In the decades preceding the 1960s, according to Murray, there was an increasingly intermingled quality to American society, and an economy that was not yet too technological, but was quickly moving in that direction. Many exceedingly bright people never went to college, and lived their lives comfortably (often in the same neighborhood) with people less bright than them. And there were jobs that people of all range of ability could do. Perhaps this is not as much the case anymore. Our failure to talk seriously about individual differences in key traits — like intelligence and self-control — has come with consequences. In particular, it leads us to mistakenly assume that all Americans have the same ability to succeed in a modern, technological economy. Such a proposition is simply not true, and there is no evidence to support it.
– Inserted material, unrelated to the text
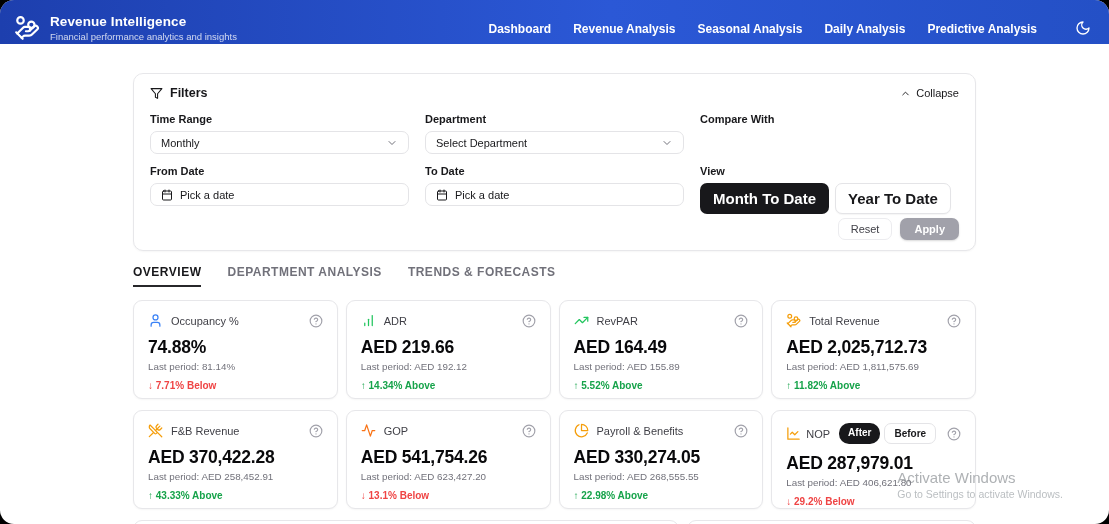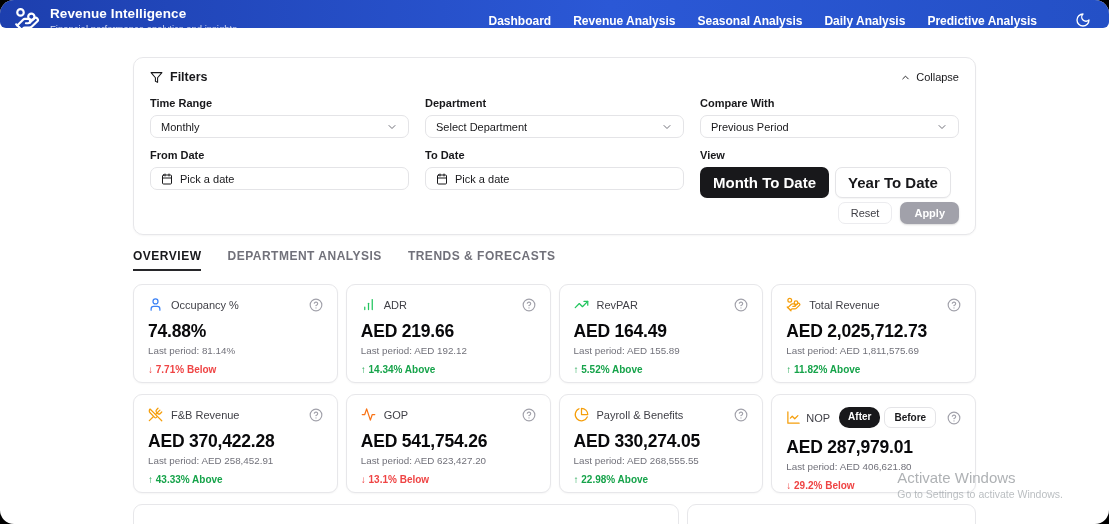"Revenue Intelligence" .header { border-radius: 6px -> none; height: 28px -> 44px }
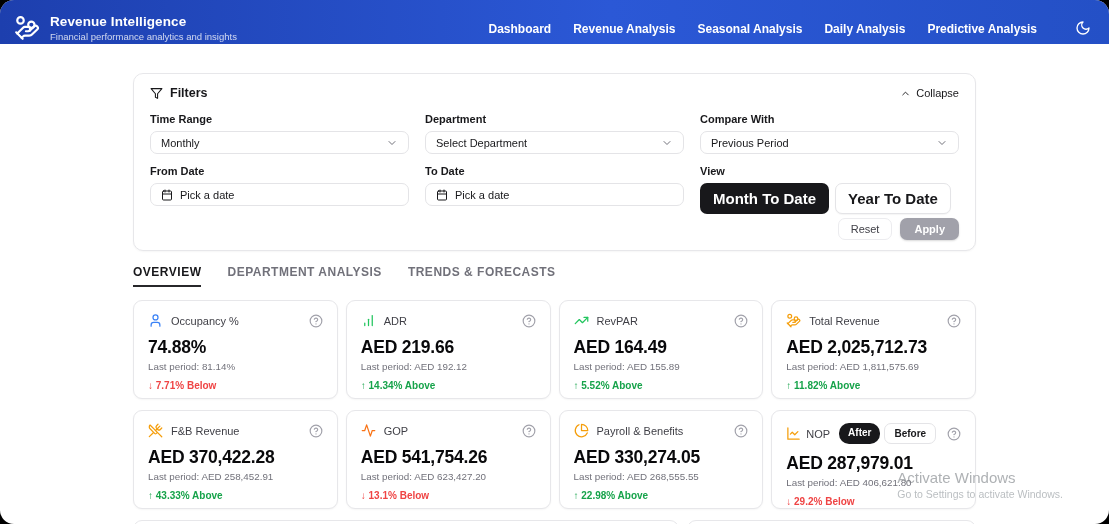"Previous Period" div.control { html: <div> <span>Previous Period</span> <svg> <polyline></polyline> </svg> </div> -> none }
That said, does recognizing the relevance of individual difference mean that we stop worrying about structural barriers to success in our society? Absolutely not. Many things can be true at the same time. It is true that millions of Americans, by virtue of only their skin color or gender have had artificial blockades placed in front of them. It did not matter how smart they were, success was forbidden to them. This is a malfeasance that we should continually try to remedy any chance we get. Moreover, sometimes events beyond our control disrupt our lives. The recent financial collapse is one example, when a confluence of events derailed the lives of millions of Americans. We should do whatever we can to prevent corporate misbehavior from wreaking such havoc in the future.
Yet, we should do all of this without forgetting that ability and perseverance differ in the population (in large part, for genetic reasons). We owe it to our citizenry to take that seriously too, and to think clearly and intently about how we can create a society where all Americans can flourish, regardless of the differences in ability that exist. This is a hard problem, and we’ve wasted enough time ignoring it.